(ASSIGNED TASK) Whenever a line in the data below includes the string "execute", copy it out.

== Segment start ==

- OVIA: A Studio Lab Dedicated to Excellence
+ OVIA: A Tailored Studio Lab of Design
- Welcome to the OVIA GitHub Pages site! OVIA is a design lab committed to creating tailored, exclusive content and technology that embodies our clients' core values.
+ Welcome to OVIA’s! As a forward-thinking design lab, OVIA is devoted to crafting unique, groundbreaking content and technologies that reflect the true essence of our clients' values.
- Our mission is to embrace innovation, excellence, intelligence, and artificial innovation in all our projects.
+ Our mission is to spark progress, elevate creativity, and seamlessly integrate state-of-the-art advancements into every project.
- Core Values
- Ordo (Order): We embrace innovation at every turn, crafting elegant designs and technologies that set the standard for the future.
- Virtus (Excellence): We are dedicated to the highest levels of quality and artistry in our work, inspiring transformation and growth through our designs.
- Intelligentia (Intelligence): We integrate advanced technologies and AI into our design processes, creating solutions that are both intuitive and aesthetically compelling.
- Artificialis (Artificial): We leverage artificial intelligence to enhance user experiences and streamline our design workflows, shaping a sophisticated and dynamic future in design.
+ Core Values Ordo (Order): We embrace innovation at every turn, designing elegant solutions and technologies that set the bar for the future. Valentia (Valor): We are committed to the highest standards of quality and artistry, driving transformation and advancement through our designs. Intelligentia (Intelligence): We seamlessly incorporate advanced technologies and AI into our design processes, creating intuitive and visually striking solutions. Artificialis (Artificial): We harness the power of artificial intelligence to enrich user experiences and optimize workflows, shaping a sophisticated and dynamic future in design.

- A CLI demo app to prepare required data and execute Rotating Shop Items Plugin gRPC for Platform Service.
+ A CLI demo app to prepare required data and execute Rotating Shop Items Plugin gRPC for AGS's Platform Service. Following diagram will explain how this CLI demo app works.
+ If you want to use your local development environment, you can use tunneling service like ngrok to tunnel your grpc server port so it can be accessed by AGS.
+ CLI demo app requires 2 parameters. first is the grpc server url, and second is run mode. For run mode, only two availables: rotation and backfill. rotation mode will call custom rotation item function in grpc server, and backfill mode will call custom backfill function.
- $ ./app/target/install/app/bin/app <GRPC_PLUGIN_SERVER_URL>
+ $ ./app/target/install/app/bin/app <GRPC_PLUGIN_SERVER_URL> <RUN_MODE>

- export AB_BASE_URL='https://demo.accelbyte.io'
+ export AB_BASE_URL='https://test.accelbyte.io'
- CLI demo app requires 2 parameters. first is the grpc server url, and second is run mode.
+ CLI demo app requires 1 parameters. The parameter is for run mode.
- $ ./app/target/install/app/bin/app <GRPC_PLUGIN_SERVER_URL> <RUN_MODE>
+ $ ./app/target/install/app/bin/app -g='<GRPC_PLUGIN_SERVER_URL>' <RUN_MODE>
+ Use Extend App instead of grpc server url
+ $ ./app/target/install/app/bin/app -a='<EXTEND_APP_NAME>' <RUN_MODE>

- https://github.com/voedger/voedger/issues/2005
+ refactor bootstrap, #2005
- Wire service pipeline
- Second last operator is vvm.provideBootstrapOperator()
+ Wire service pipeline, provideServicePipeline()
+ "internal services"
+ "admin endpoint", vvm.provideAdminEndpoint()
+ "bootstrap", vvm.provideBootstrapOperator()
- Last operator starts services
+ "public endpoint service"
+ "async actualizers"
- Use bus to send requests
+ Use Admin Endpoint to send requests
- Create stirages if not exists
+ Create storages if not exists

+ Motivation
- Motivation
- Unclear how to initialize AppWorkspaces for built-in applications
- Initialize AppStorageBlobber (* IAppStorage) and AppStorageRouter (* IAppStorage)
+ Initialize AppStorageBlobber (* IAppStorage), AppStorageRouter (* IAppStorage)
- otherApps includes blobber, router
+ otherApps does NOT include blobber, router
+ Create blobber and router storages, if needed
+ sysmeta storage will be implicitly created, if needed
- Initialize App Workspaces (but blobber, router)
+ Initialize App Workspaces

== Segment end ==

(ANSWER FOR THE TASK)
- A CLI demo app to prepare required data and execute Rotating Shop Items Plugin gRPC for Platform Service.
+ A CLI demo app to prepare required data and execute Rotating Shop Items Plugin gRPC for AGS's Platform Service. Following diagram will explain how this CLI demo app works.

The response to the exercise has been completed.